## Exercise brief
Among the lines of data below, reproduce only those from the one with "[510,196,559,211] rice ->" through the one with "[926,288,1289,309] [722,314,1289,335] [722,340,1289,361]", exactly as they stand, both ends included.

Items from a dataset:
=== Section Start ===

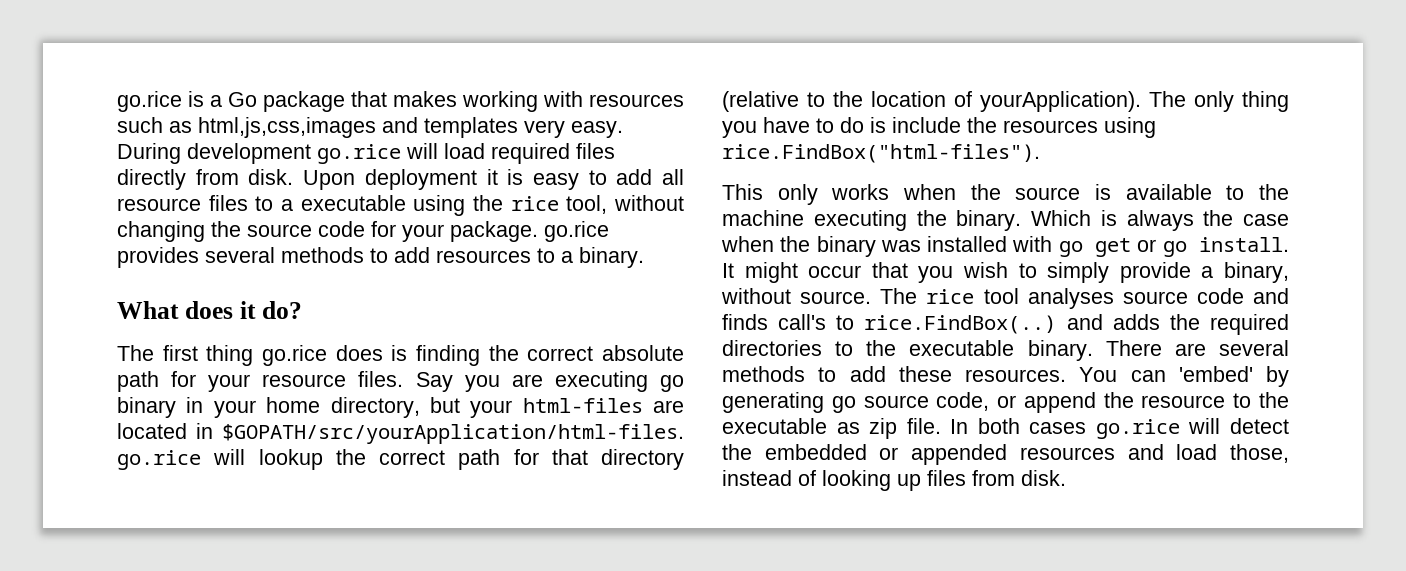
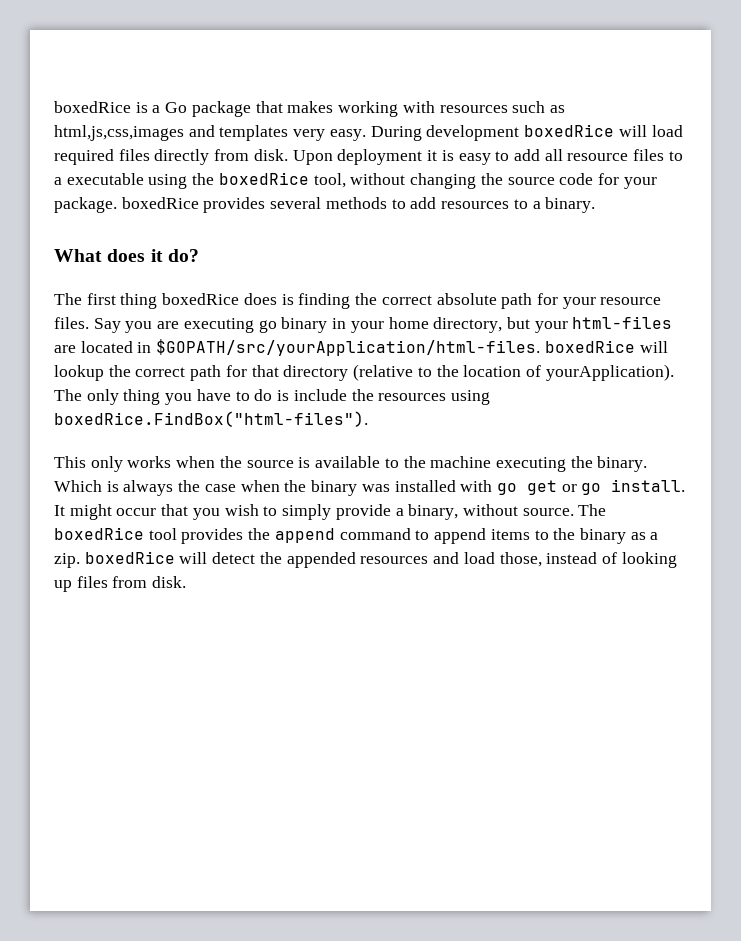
[117,91,182,112] go.rice -> [54,101,131,113] boxedRice
[317,144,401,164] go.rice -> [524,124,615,137] boxedRice
[510,196,559,211] rice -> [218,172,309,185] boxedRice
[544,221,609,242] go.rice -> [121,197,199,209] boxedRice
[262,345,327,366] go.rice -> [162,293,240,305] boxedRice
[117,450,201,470] go.rice -> [544,340,635,353] boxedRice
[722,144,1040,163] rice.FindBox("html-files"). -> [54,411,368,427] boxedRice.FindBox("html-files").
[926,288,1289,309] [722,314,1289,335] [722,340,1289,361] [722,366,1289,387] [722,392,1289,413] [722,418,1180,439] rice tool analyses source code and finds call's to rice.FindBox(..) and adds the required directories to the executable binary. There are several methods to add these resources. You can 'embed' by generating go source code, or append the resource to the executable as zip file. In both cases go.rice -> [54,527,659,544] [54,551,175,568] boxedRice tool provides the append command to append items to the binary as a zip. boxedRice
[764,444,899,460] embedded or -> (282, 558) none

=== Section End ===

## Finished exercise
[510,196,559,211] rice -> [218,172,309,185] boxedRice
[544,221,609,242] go.rice -> [121,197,199,209] boxedRice
[262,345,327,366] go.rice -> [162,293,240,305] boxedRice
[117,450,201,470] go.rice -> [544,340,635,353] boxedRice
[722,144,1040,163] rice.FindBox("html-files"). -> [54,411,368,427] boxedRice.FindBox("html-files").
[926,288,1289,309] [722,314,1289,335] [722,340,1289,361] [722,366,1289,387] [722,392,1289,413] [722,418,1180,439] rice tool analyses source code and finds call's to rice.FindBox(..) and adds the required directories to the executable binary. There are several methods to add these resources. You can 'embed' by generating go source code, or append the resource to the executable as zip file. In both cases go.rice -> [54,527,659,544] [54,551,175,568] boxedRice tool provides the append command to append items to the binary as a zip. boxedRice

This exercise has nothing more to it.